Hi,
I worked on rewriting flink-test according to https://issues.apache.org/jira/browse/FLINK-2275 In "org.apache.flink.test.javaApiOperators.SortPartitionITCase" I hit something strange. When I rewrite the code slightly differently, the test passes or fails and I have no idea why. The following code works (result is of type java.util.List) > result = ds > .map(new IdMapper()).setParallelism(4) // parallelize input > .sortPartition(1, Order.DESCENDING) > .mapPartition(new OrderCheckMapper<Tuple3<Integer, Long, String>>(new Tuple3Checker())) > .distinct().collect(); Rewriting the above as follows result in a failing test: > ds.map(new IdMapper()).setParallelism(4) // parallelize input > .sortPartition(1, Order.DESCENDING) > .mapPartition(new OrderCheckMapper<Tuple3<Integer, Long, String>>(new Tuple3Checker())) > .distinct(); > result = ds.collect(); I have no clue what the problem might be. The code looks semantically identical to me. Can anyone explain the difference? Do I miss anything? Or is this a bug? You can find the working version of the code in my github repo: https://github.com/mjsax/flink/tree/flink-2275-migrateFlinkTests -Matthias |
Although you run `ds.map(blahblah).sortPartition(blahblah).mapPartition(blahblah).distinct()`, DataSet ds is not changed.

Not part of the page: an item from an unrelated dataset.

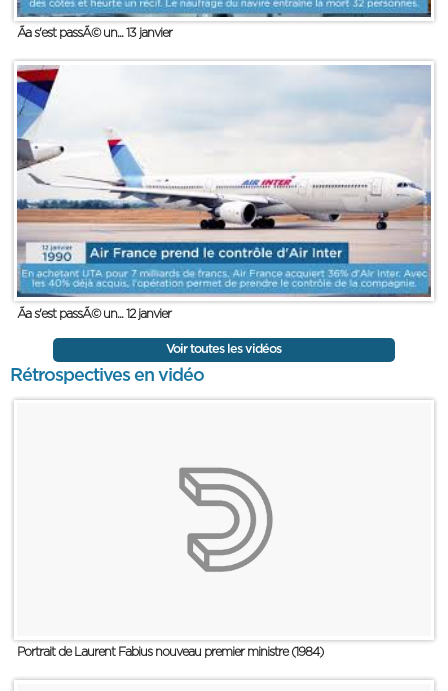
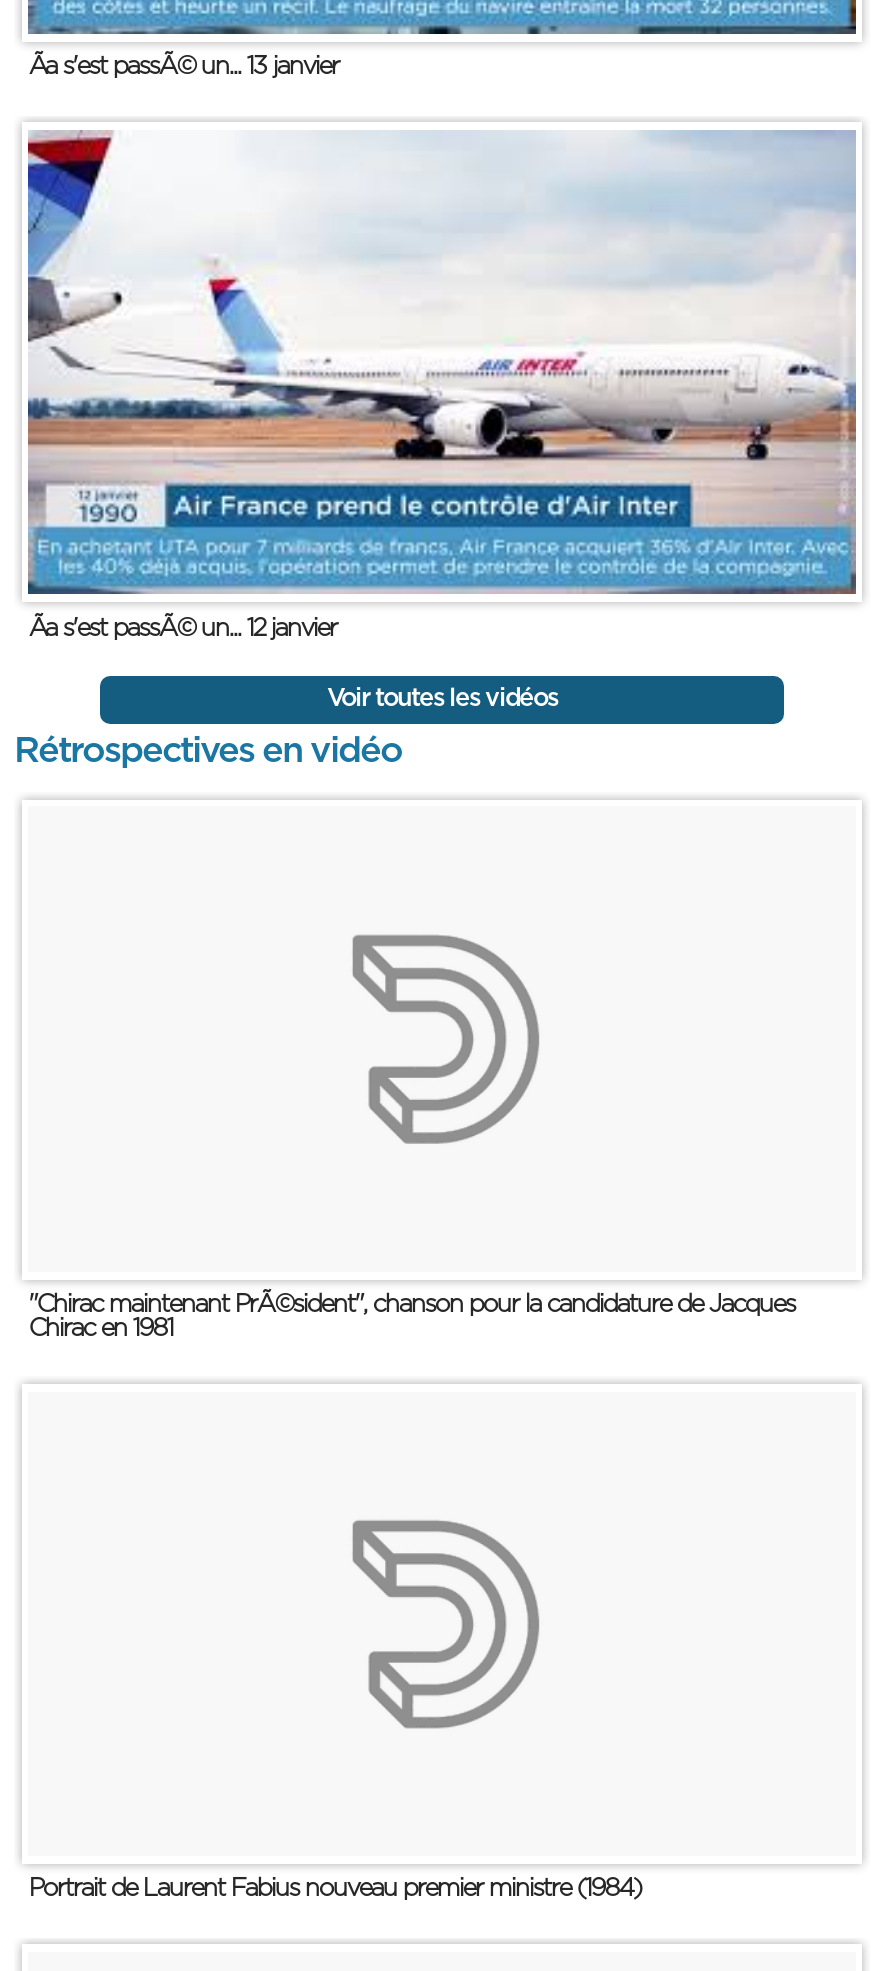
+ "Chirac maintenant PrÃ©sident", chanson pour la candidature de Jacques
+ Chirac en 1981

You should receive the result of transformation. So if you modify the code to `intermediateResult = blahblah; result = intermediateResult.collect();`, the test works. Regards, Chiwan Park > On Jun 25, 2015, at 10:03 AM, Matthias J. Sax <[hidden email]> wrote: > > Hi, > > I worked on rewriting flink-test according to > https://issues.apache.org/jira/browse/FLINK-2275 > > In "org.apache.flink.test.javaApiOperators.SortPartitionITCase" I hit > something strange. When I rewrite the code slightly differently, the > test passes or fails and I have no idea why. > > The following code works (result is of type java.util.List) > >> result = ds >> .map(new IdMapper()).setParallelism(4) // parallelize input >> .sortPartition(1, Order.DESCENDING) >> .mapPartition(new OrderCheckMapper<Tuple3<Integer, Long, String>>(new Tuple3Checker())) >> .distinct().collect(); > > Rewriting the above as follows result in a failing test: > >> ds.map(new IdMapper()).setParallelism(4) // parallelize input >> .sortPartition(1, Order.DESCENDING) >> .mapPartition(new OrderCheckMapper<Tuple3<Integer, Long, String>>(new Tuple3Checker())) >> .distinct(); >> result = ds.collect(); > > I have no clue what the problem might be. The code looks semantically > identical to me. Can anyone explain the difference? Do I miss anything? > Or is this a bug? > > You can find the working version of the code in my github repo: > https://github.com/mjsax/flink/tree/flink-2275-migrateFlinkTests > > > -Matthias > |
Stupid me. Thanks! Of course, it cannot work. I forgot to assign ds to
itself: ds = ds.x().distinct(); result = ds.collect(); I guess it was to late in the night ;) -Matthias On 06/25/2015 07:58 AM, Chiwan Park wrote: > Although you run `ds.map(blahblah).sortPartition(blahblah).mapPartition(blahblah).distinct()`, DataSet ds is not changed. > You should receive the result of transformation. > > So if you modify the code to `intermediateResult = blahblah; result = intermediateResult.collect();`, the test works. > > Regards, > Chiwan Park > >> On Jun 25, 2015, at 10:03 AM, Matthias J. Sax <[hidden email]> wrote: >> >> Hi, >> >> I worked on rewriting flink-test according to >> https://issues.apache.org/jira/browse/FLINK-2275 >> >> In "org.apache.flink.test.javaApiOperators.SortPartitionITCase" I hit >> something strange. When I rewrite the code slightly differently, the >> test passes or fails and I have no idea why. >> >> The following code works (result is of type java.util.List) >> >>> result = ds >>> .map(new IdMapper()).setParallelism(4) // parallelize input >>> .sortPartition(1, Order.DESCENDING) >>> .mapPartition(new OrderCheckMapper<Tuple3<Integer, Long, String>>(new Tuple3Checker())) >>> .distinct().collect(); >> >> Rewriting the above as follows result in a failing test: >> >>> ds.map(new IdMapper()).setParallelism(4) // parallelize input >>> .sortPartition(1, Order.DESCENDING) >>> .mapPartition(new OrderCheckMapper<Tuple3<Integer, Long, String>>(new Tuple3Checker())) >>> .distinct(); >>> result = ds.collect(); >> >> I have no clue what the problem might be. The code looks semantically >> identical to me. Can anyone explain the difference? Do I miss anything? >> Or is this a bug? >> >> You can find the working version of the code in my github repo: >> https://github.com/mjsax/flink/tree/flink-2275-migrateFlinkTests >> >> >> -Matthias >> > > > > > > |
Happens to everyone once in a while ;-)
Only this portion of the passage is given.